■ What is needed ■
Using the records below, write out again exactly the lines that begin at the line containing "[13,814,457,839] 2 Зустріч" and end at the line containing "[13,955,424,980] 4 Китай", and no other lines.

■ Provided records ■
□ □ □ □ □ □ □

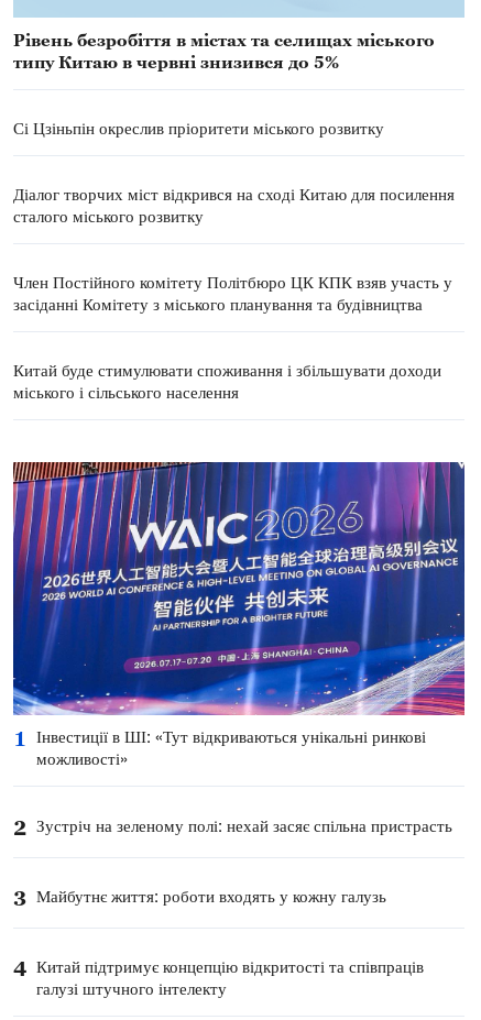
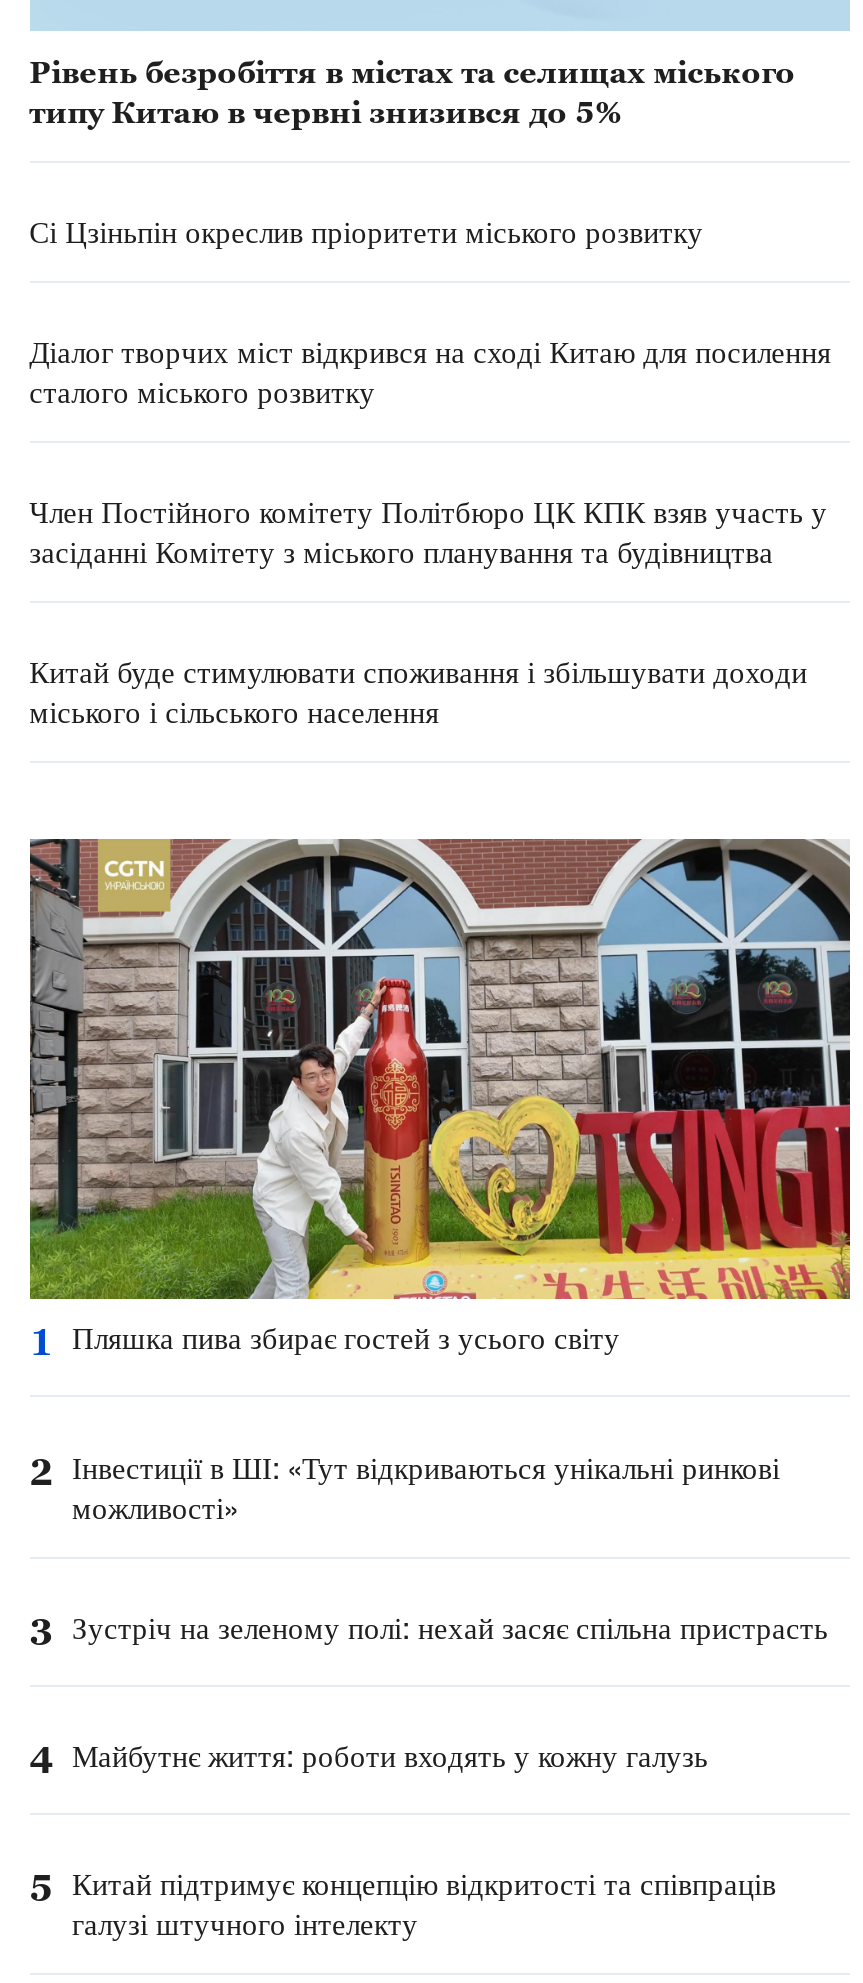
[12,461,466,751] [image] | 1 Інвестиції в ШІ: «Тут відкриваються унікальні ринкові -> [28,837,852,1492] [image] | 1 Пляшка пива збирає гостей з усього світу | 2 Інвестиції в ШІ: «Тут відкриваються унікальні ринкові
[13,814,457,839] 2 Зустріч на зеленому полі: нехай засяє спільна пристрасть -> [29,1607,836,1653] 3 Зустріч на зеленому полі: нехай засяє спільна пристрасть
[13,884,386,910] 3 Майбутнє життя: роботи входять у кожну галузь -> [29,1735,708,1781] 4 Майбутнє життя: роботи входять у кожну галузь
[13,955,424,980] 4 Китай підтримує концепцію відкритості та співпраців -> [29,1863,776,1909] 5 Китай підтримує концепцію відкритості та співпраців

□ □ □ □ □ □ □

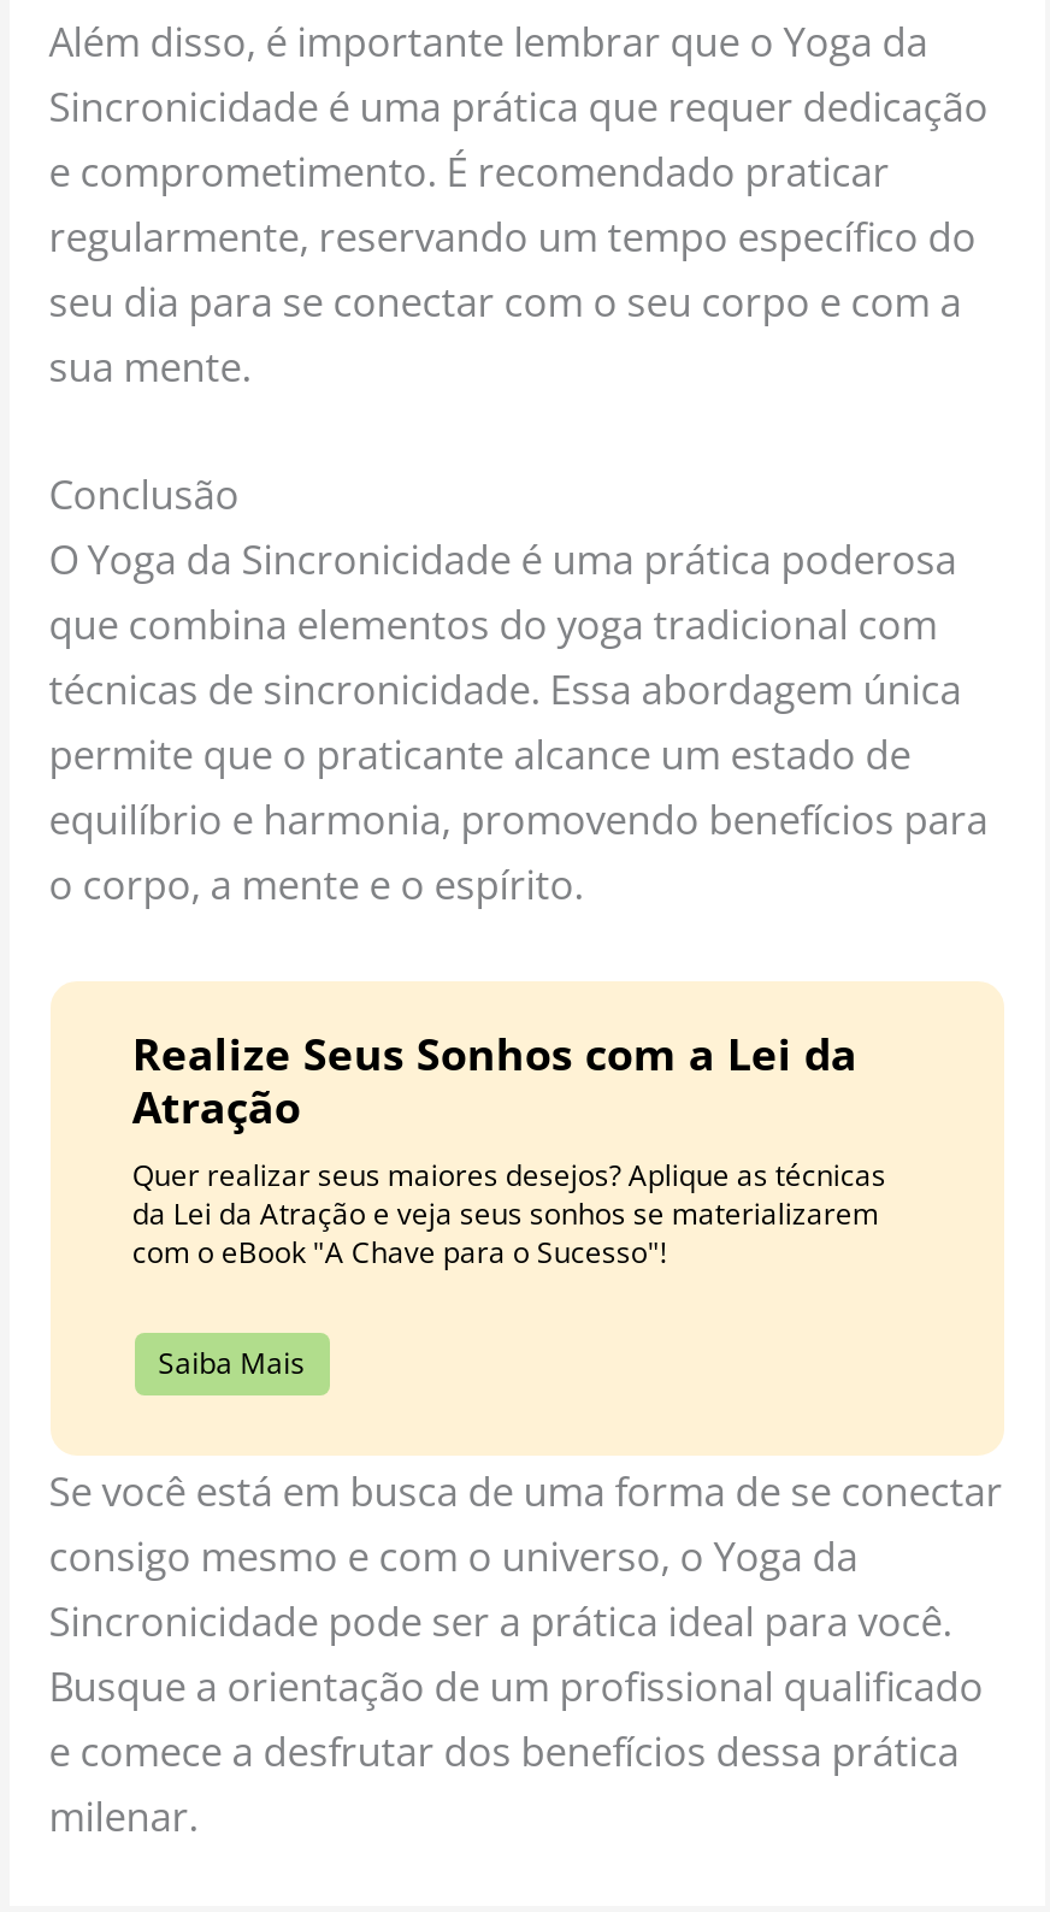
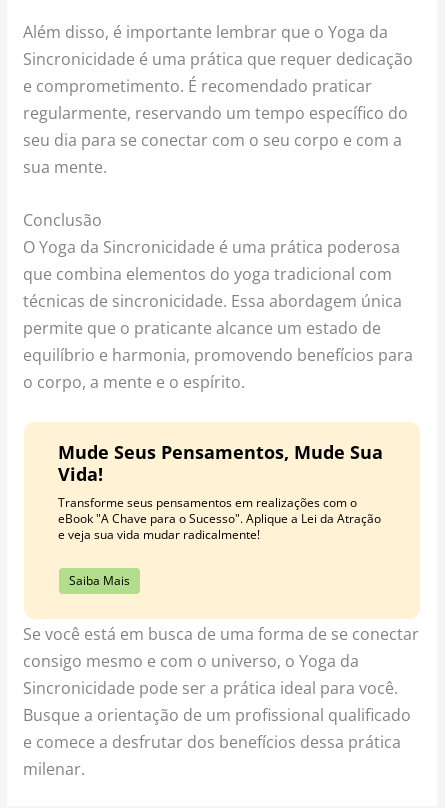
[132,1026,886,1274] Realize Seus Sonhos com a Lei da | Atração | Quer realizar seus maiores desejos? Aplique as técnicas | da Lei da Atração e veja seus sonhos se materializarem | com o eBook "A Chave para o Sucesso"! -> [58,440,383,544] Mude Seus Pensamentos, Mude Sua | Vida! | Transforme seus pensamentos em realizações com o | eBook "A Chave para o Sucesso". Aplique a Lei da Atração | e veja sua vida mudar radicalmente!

□ □ □ □ □ □ □

■ Answer to the exercise ■
[13,814,457,839] 2 Зустріч на зеленому полі: нехай засяє спільна пристрасть -> [29,1607,836,1653] 3 Зустріч на зеленому полі: нехай засяє спільна пристрасть
[13,884,386,910] 3 Майбутнє життя: роботи входять у кожну галузь -> [29,1735,708,1781] 4 Майбутнє життя: роботи входять у кожну галузь
[13,955,424,980] 4 Китай підтримує концепцію відкритості та співпраців -> [29,1863,776,1909] 5 Китай підтримує концепцію відкритості та співпраців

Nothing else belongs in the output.